The biased news coverage in the former Yugoslavia was not an accident. It has been pointed out that, in fact, a public relations firm hired by one of the groups fighting against the Serbs played an active role in creating this slant. Serbia, regarded as a pariah by the international community, felt that the whole world was against it. Naturally, objective and fruitful peace negotiations were impossible, and the struggle dragged on. Oversimplification of the conflict, with its vilification of one side, easily opened the way for a scenario of military intervention to "punish" evil. In short, one side was demonized in order to justify the use of military force.

Over 70 years ago, British diplomat Lord Arthur Ponsonby wrote in Falsehood in Wartime about the perennial propaganda claims of wartime leaders. His analysis can be distilled into 10 principles, as follows:

  1. We do not want war;
  2. The other side is solely responsible for the war;
  3. The enemy has the face of the devil;
  4. It is a noble cause that we defend and not particular interests;
  5. The enemy commits atrocities knowingly; if we make unfortunate mistakes, it is involuntary;
  6. The enemy uses unauthorized weapons;
  7. We suffer very few losses, while the losses of the enemy are enormous;
  8. Artists and intellectuals support our cause;
  9. Our cause has a sacred nature;
  10. Those who question our statements are traitors.

Lies and prejudices promote war, and war in turn promotes lies and prejudices. Although we can learn to treat diseases, we will never be able to eliminate disease itself. Likewise, conflict will never disappear entirely from human society. Our choice is whether to respond effectively or ineffectively to such problems when they arise. If we respond effectively, the problem can be a springboard for progress and creativity, making us stronger and healthier.

As a peace researcher, Øberg has observed: "You cannot cure the sick by attacking and punishing them; likewise, conflict cannot be resolved through force, which only aggravates the problem and makes finding a viable long-term solution more difficult. Violence does something that can never be repaired. The cowardly and intolerant conclude that armed force is the only option available. In contrast, nonviolence is a constructive belief that other options exist."

Øberg says that the most frequently overlooked aspect of conflict is the human dimension. He comments: "It's easy to repair houses and infrastructure; it's easy to throw money around and talk about human rights. But what if people deep down keep on hating each other? Will they ever be happy and at peace with themselves? Will their children? We need to make forgiveness and reconciliation a central objective."

Dr. Øberg, together with his wife Dr. Christina Spännar and other peace researchers, has conducted conflict study sessions throughout the former Yugoslavia with participants who actually experienced the horrors of the war. In one such session, he and his colleagues brought together some Serbs and Croats--young children as well as adults--members of ethnic groups that had been "mortal enemies." When they arrived at the sessions, these participants saw people from the "enemy" ethnic group. The atmosphere was like ice. However, Øberg's aim was for the participants to speak to each other, not as representatives of one ethnic group or another, but as individual human beings.
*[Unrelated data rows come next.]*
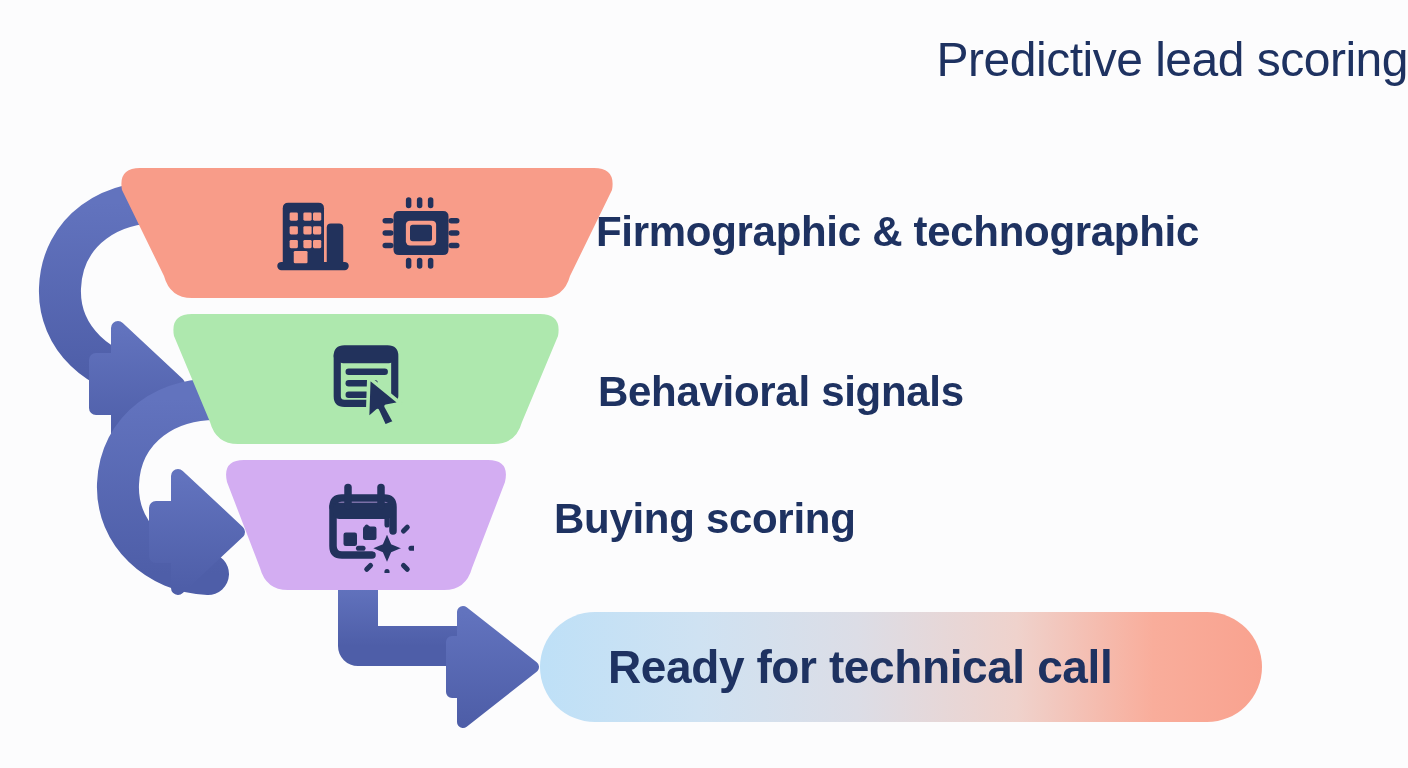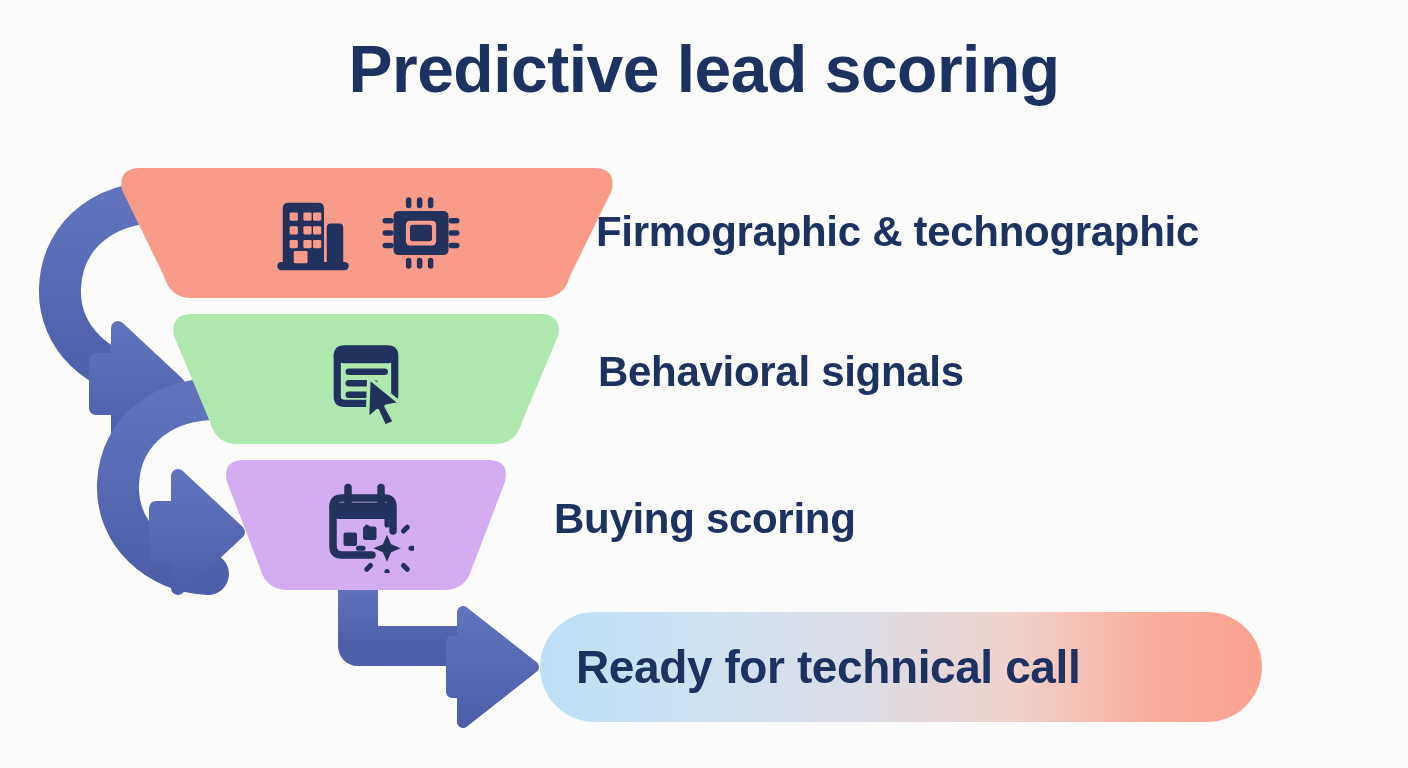"Predictive lead scoring" #title { font-size: 66px -> 48px; font-weight: bold -> normal; text-align: center -> right }
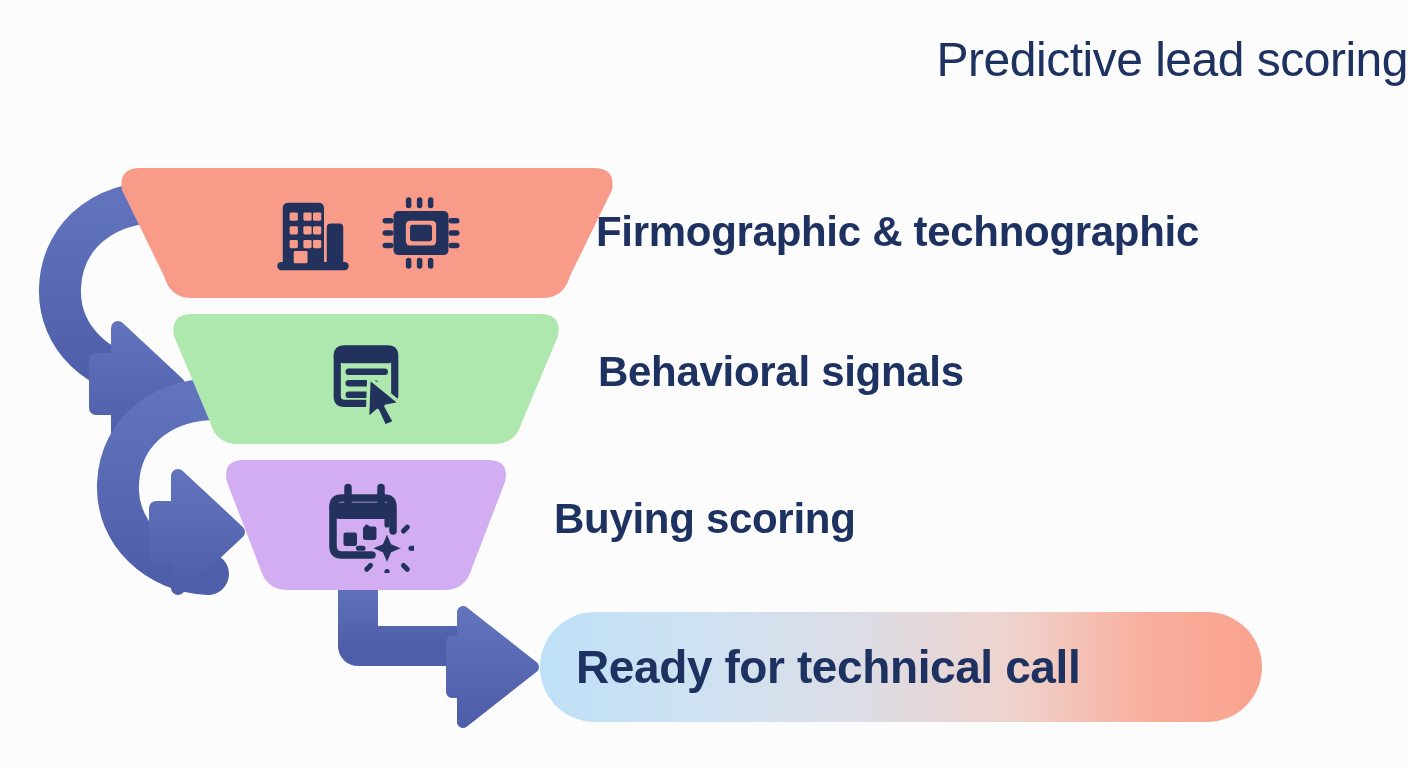"Behavioral signals" #label-2 { top: 348px -> 368px }
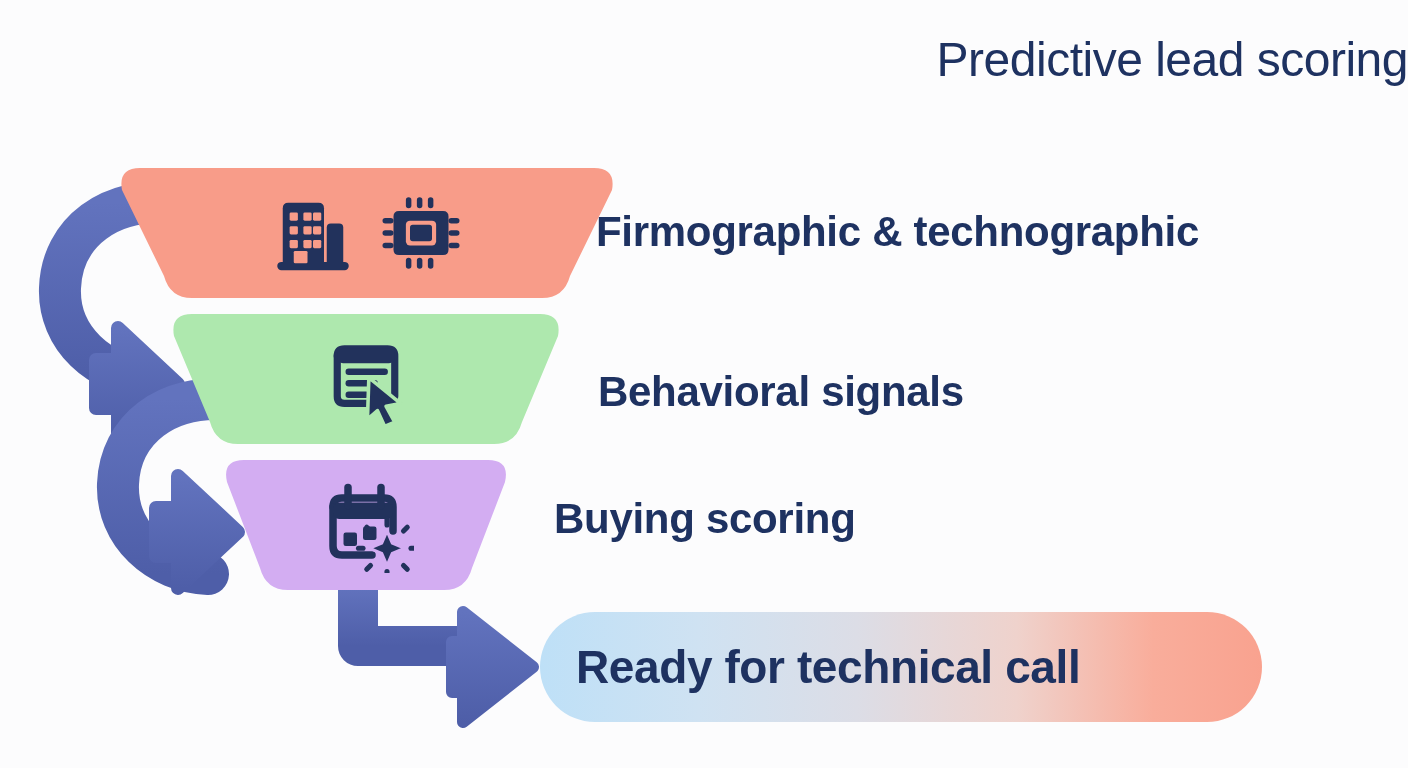"Ready for technical call" #outcome-label { margin-left: 36px -> 68px }
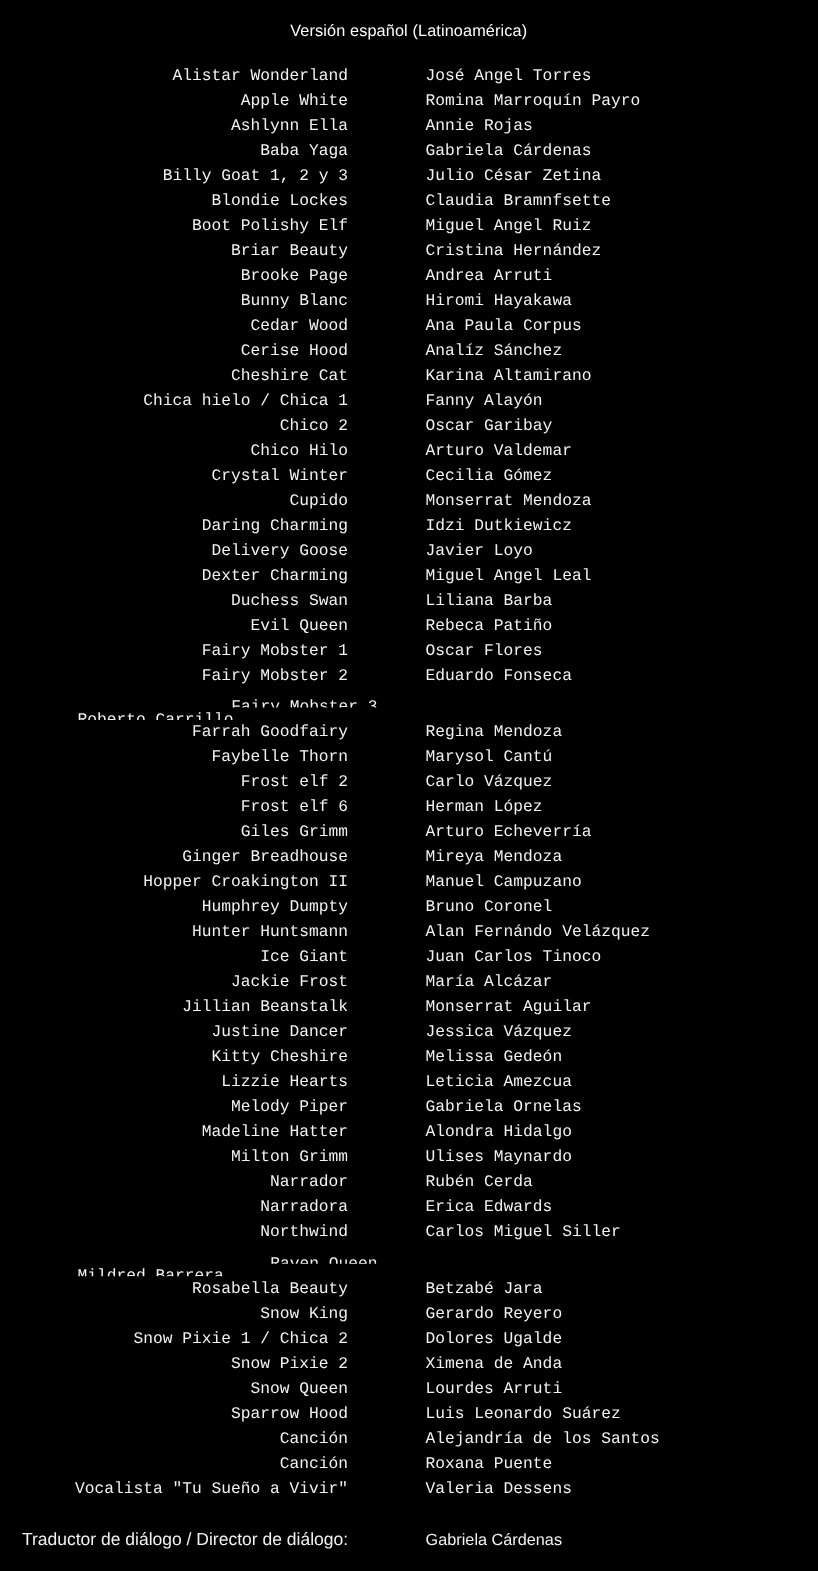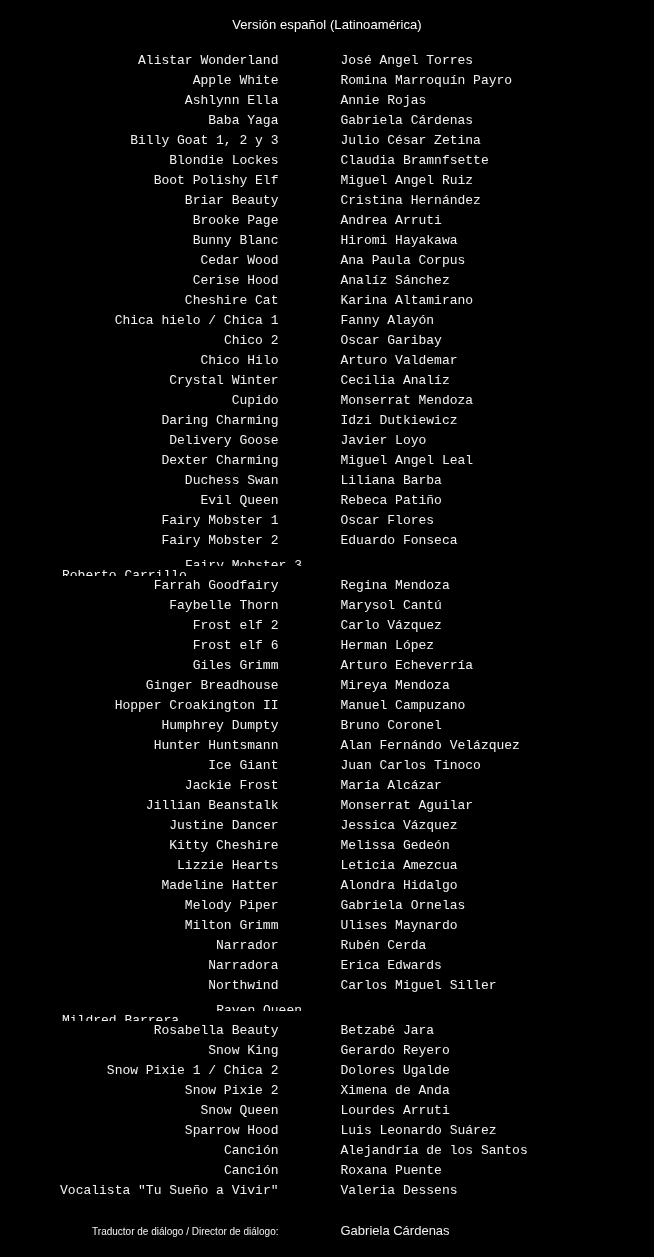"Cecilia Analíz" div.col-actor { text: Analíz -> Gómez }
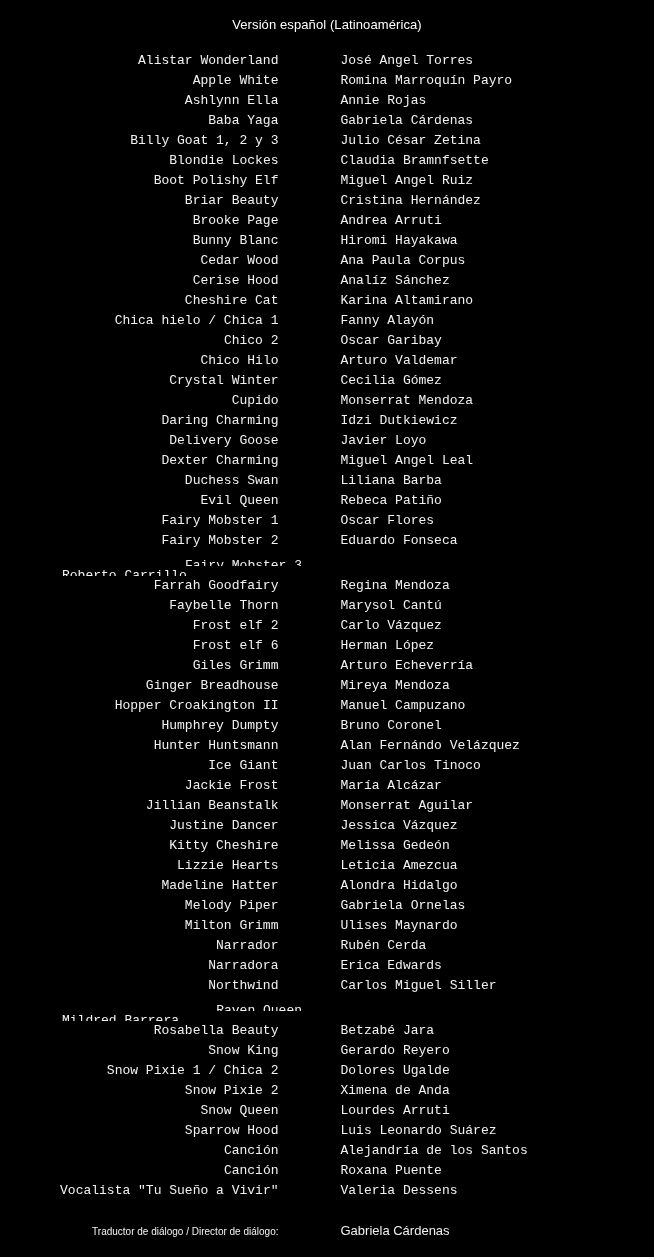"Madeline Hatter" div.row { order: before "Melody Piper" -> after "Melody Piper" }
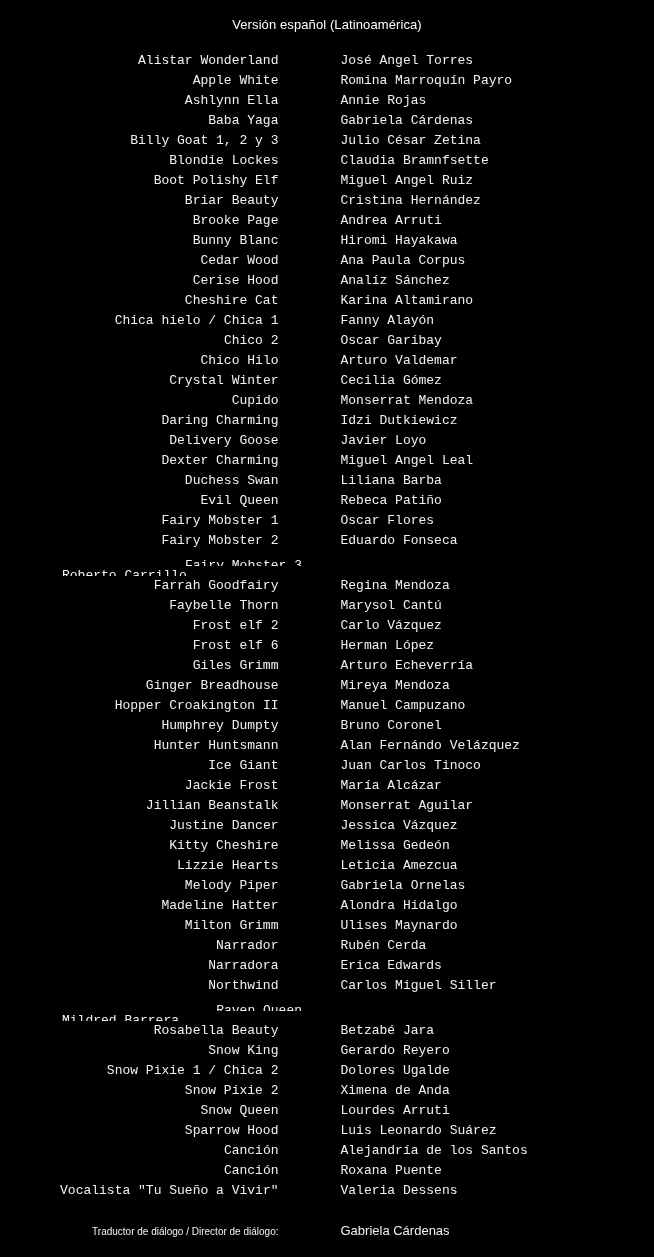"Traductor de diálogo / Director" .footer .col-role { font-size: 10px -> 14px }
He let each person tell his or her own story on the condition that they stick to the facts of their own personal experience and avoid attributing blame. It was their first opportunity to talk face-to-face with "the enemy."

What ultimately came out, in halting speech, was their enormous pain. Talking and listening, they wept. And then they realized that they had all suffered alike; they were all victims of the same tragic errors. Eventually, they moved from weeping together to laughing together and they became friends. This, Øberg said, "was one of the most moving experiences in my life."

"Why not have truth and reconciliation committees operating before war?" he asks. "We could learn to fight against war and violence, not each other." We support Dr. Øberg's passionate cry. We support it with our entire being.